Her work has been reviewed in Artforum, Art in America, ARTnews, Flash Art, the New Yorker, The New York Times, The London Times, and elsewhere and is held in the collections of the Cincinnati Art Museum, Deutsche Bank, the Neuberger Museum of Art, the Virginia Museum of Fine Arts, the World Bank, Yale University, and Rockefeller University. Zlamany has collaborated with authors and editors of the New York Times Magazine on several portrait commissions, including an image of Marian Anderson for an article by Jessye Norman and one of Osama bin Laden for the cover of the September 11, 2005, issue. 

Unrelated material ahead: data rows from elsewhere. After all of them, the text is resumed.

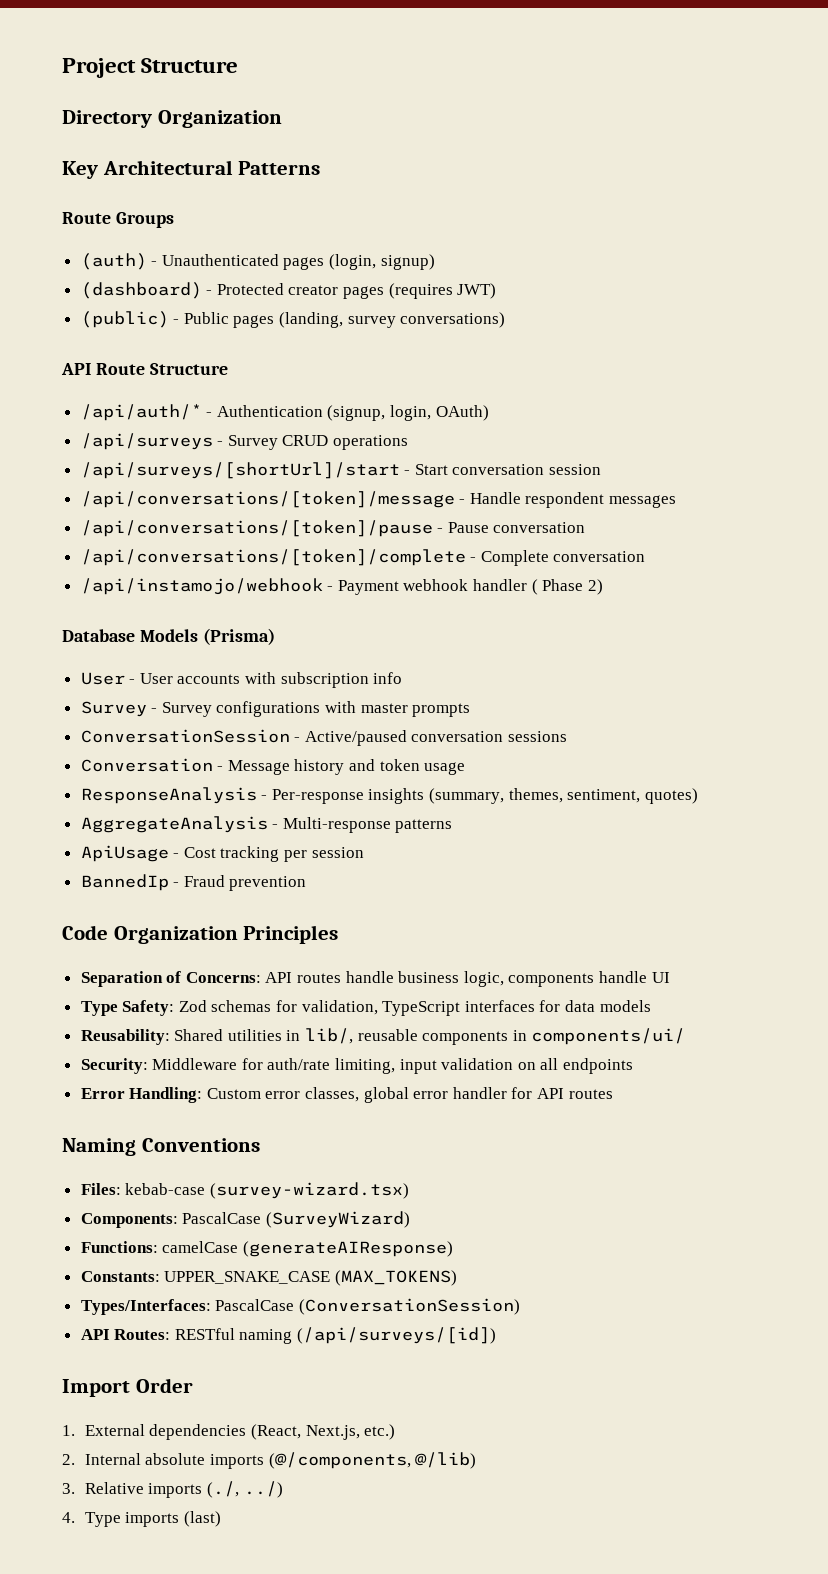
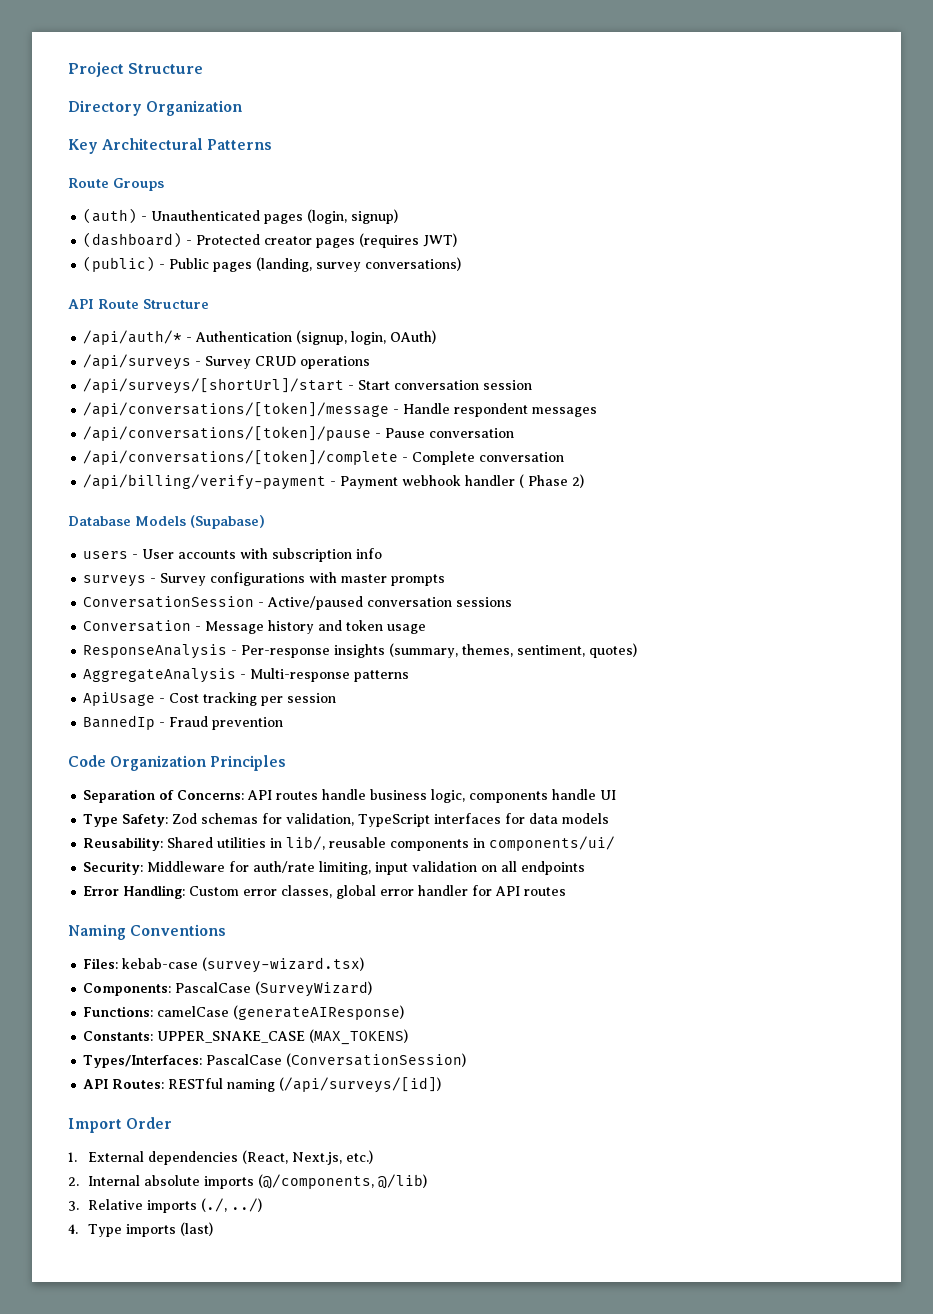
- /api/instamojo/webhook - Payment webhook handler ( Phase 2)
+ /api/billing/verify-payment - Payment webhook handler ( Phase 2)
- Database Models (Prisma)
- User - User accounts with subscription info
+ Database Models (Supabase)
+ users - User accounts with subscription info
- Survey - Survey configurations with master prompts
+ surveys - Survey configurations with master prompts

She has completed major institutional commissions for Yale, Rockefeller University, and Mechanics Hall in Worcester, Massachusetts, where her portrait of William and Martha Brown became the first depiction of Black Americans to hang in the historic Great Hall Portrait Gallery, and participated in residencies including Yaddo, MacDowell, the American Academy in Rome, and Denali and Glacier National Parks. In 2024, her portrait of philanthropist Ruth Gottesman honored her historic $1 billion gift to Montefiore. Since 2011, her ongoing project The Itinerant Portraitist has produced more than 2,000 portraits and earned recognition for its community-centered and globally engaged approach. Her film "100/100: The Itinerant Portraitist" won Best Documentary Short at the Greenpoint Film Festival. 

Grants she has received include a Fulbright Fellowship, Pollock-Krasner Foundation grant, New York Foundation for the Arts Artists' Fellowship in painting, Peter S. Reed Foundation Grant, and Jerome Foundation Fellowship. She received a BA from Wesleyan University. 

Artist Statement

For over three decades, portraiture has been my way of exploring the complexities of identity and human connection. I paint to learn who people are—often through a single sitting—and to hold space for individual presence in a rapidly shifting world. My portraits are documents of exchange, built not just from observation but from conversation, trust, and time. 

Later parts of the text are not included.